Francis and colleagues enrolled 3,066 women with early stage, hormone receptor-positive breast cancer in SOFT, led by the International Breast Cancer Study Group (IBCSG). Patients were randomized to 5 years of tamoxifen (1,021 patients), tamoxifen and ovarian suppression (1,024 patients), or exemestane and ovarian suppression (1,021 patients). In most patients, ovarian suppression was achieved by monthly triptorelin injections. The data reported were obtained after a median follow-up of 67 months.

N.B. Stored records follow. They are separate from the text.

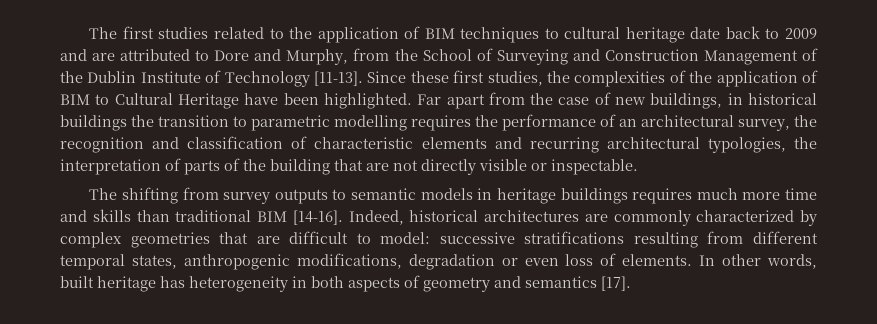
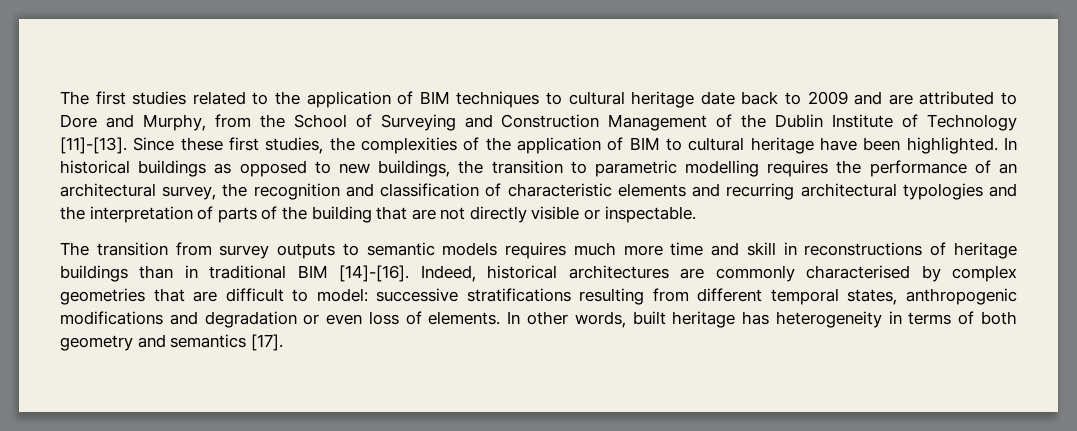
- The first studies related to the application of BIM techniques to cultural heritage date back to 2009 and are attributed to Dore and Murphy, from the School of Surveying and Construction Management of the Dublin Institute of Technology [11-13].
+ The first studies related to the application of BIM techniques to cultural heritage date back to 2009 and are attributed to Dore and Murphy, from the School of Surveying and Construction Management of the Dublin Institute of Technology [11]-[13].
- Since these first studies, the complexities of the application of BIM to Cultural Heritage have been highlighted.
+ Since these first studies, the complexities of the application of BIM to cultural heritage have been highlighted.
- Far apart from the case of new buildings, in historical buildings the transition to parametric modelling requires the performance of an architectural survey, the recognition and classification of characteristic elements and recurring architectural typologies, the interpretation of parts of the building that are not directly visible or inspectable.
+ In historical buildings as opposed to new buildings, the transition to parametric modelling requires the performance of an architectural survey, the recognition and classification of characteristic elements and recurring architectural typologies and the interpretation of parts of the building that are not directly visible or inspectable.
- The shifting from survey outputs to semantic models in heritage buildings requires much more time and skills than traditional BIM [14-16].
+ The transition from survey outputs to semantic models requires much more time and skill in reconstructions of heritage buildings than in traditional BIM [14]-[16].
- Indeed, historical architectures are commonly characterized by complex geometries that are difficult to model: successive stratifications resulting from different temporal states, anthropogenic modifications, degradation or even loss of elements.
+ Indeed, historical architectures are commonly characterised by complex geometries that are difficult to model: successive stratifications resulting from different temporal states, anthropogenic modifications and degradation or even loss of elements.
- In other words, built heritage has heterogeneity in both aspects of geometry and semantics [17].
+ In other words, built heritage has heterogeneity in terms of both geometry and semantics [17].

SOFT receives financial support for trial conduct from Pfizer, the IBCSG, and the National Cancer Institute (NCI). Pfizer and Ipsen provide drug supply. Support for the coordinating group, IBCSG: Frontier Science and Technology Research Foundation, Swiss Group for Clinical Cancer Research (SAKK), NCI (CA75362), Swiss Cancer Research/Oncosuisse, and the Foundation for Clinical Cancer Research of Eastern Switzerland (OSKK). The pharmaceutical companies have no role in the reporting or interpretation of the trials, other than a minority representation on the Steering Committee. The cooperative groups received grant support from various national funding sources.